Fiona Doherty, representing the McGleenan family, said her clients wanted the inquest to proceed without delay.

She expressed concern that proceedings could be held up to await the outcome of the Police Ombudsman investigation.

The barrister insisted it would be possible for the Keady inquest to investigate other actions of the Glenanne gang.

“This is a case we say that should proceed with all due expedition,” she said.

Peter Coll, representing the Police Service of Northern Ireland (PSNI) and the Ministry of Defence (MoD), said he would not object if the inquest touched on wider circumstances linked to the deaths but he said it was a “different matter entirely” if it was to undertake investigations of other deaths, and involve the next of kin of those other victims

“That would broaden it (the remit of an inquest) out wider than has ever been done before,” he said.

Mr Leckey made the point that if the Keady inquest was to investigative other deaths, and then Mr Larkin subsequently ordered him to conduct new inquests into those cases as well, he would then be in a position of potentially having to replicate examinations that had already been done.

Outside court, a tearful Mr McDonald described the hearing as “one more step” toward justice.

“It is a hard path but one we are forced to take because those who were paid to protect life were the organisers and perpetrators of the car bomb explosion which went off without warning on our family home of husband, wife and three children, aged seven, four and one and a half.”

He added: “The powers that be should be ashamed of themselves, if they know what shame is — they kept silent, they said nothing, but they knew and could have prevented all this but they didn’t do it.”

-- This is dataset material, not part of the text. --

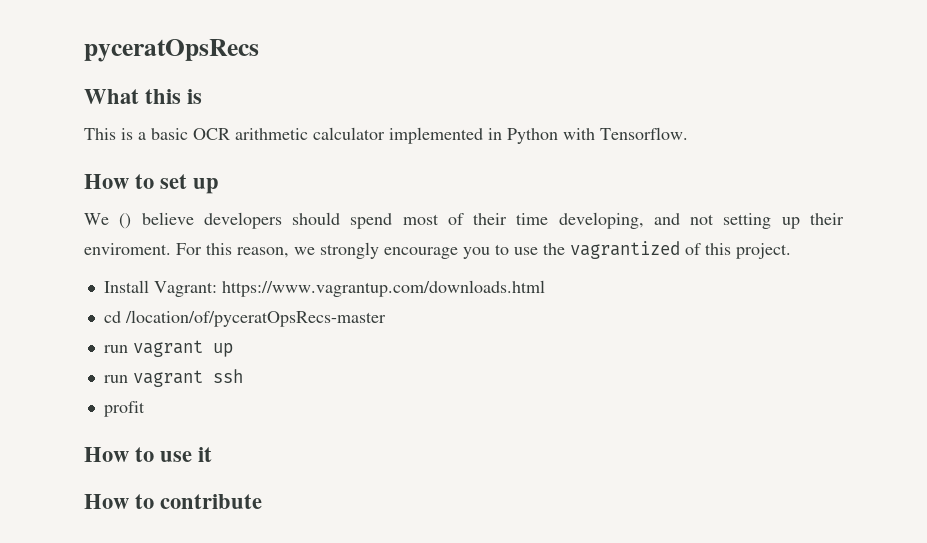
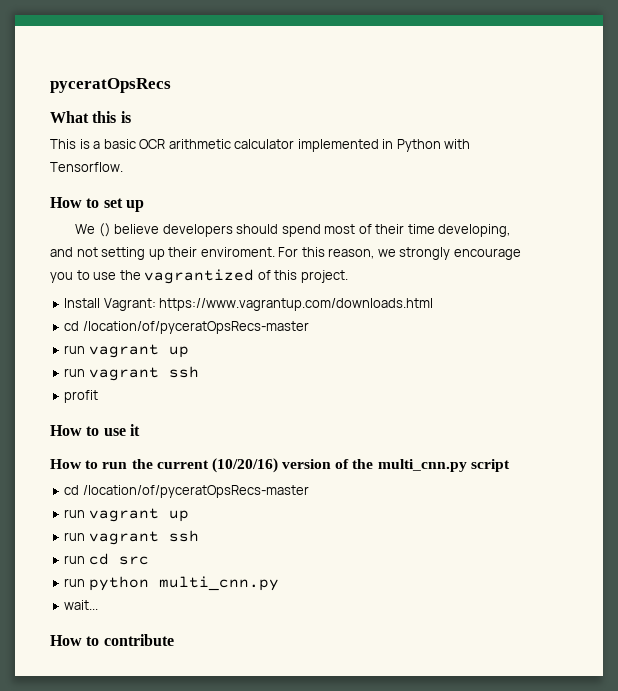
(213, 454) none -> [50,458,510,473] [64,485,309,498] [64,508,189,522] [64,530,199,545] [64,553,149,565] [64,576,279,591] [64,600,99,610] // How to run the current (10/20/16) version of the multi_cnn.py script // cd /location/of/pyceratOpsRecs-master // run vagrant up // run vagrant ssh // run cd src // run python multi_cnn.py // wait...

In a statement, Robert McGleenan and his family said: “The family want to say they were never informed police could have prevented the bombing, nor were they informed until recently that RUC Special Branch officers knew the identity of all those involved.

“The HET report has called this investigation and the whole process ‘catastrophic’ and it has indeed been catastrophic for these two families.”

He said the families supported the establishment of a full truth recovery process in Northern Ireland to give all bereaved relatives the chance to find out what happened to their loved ones.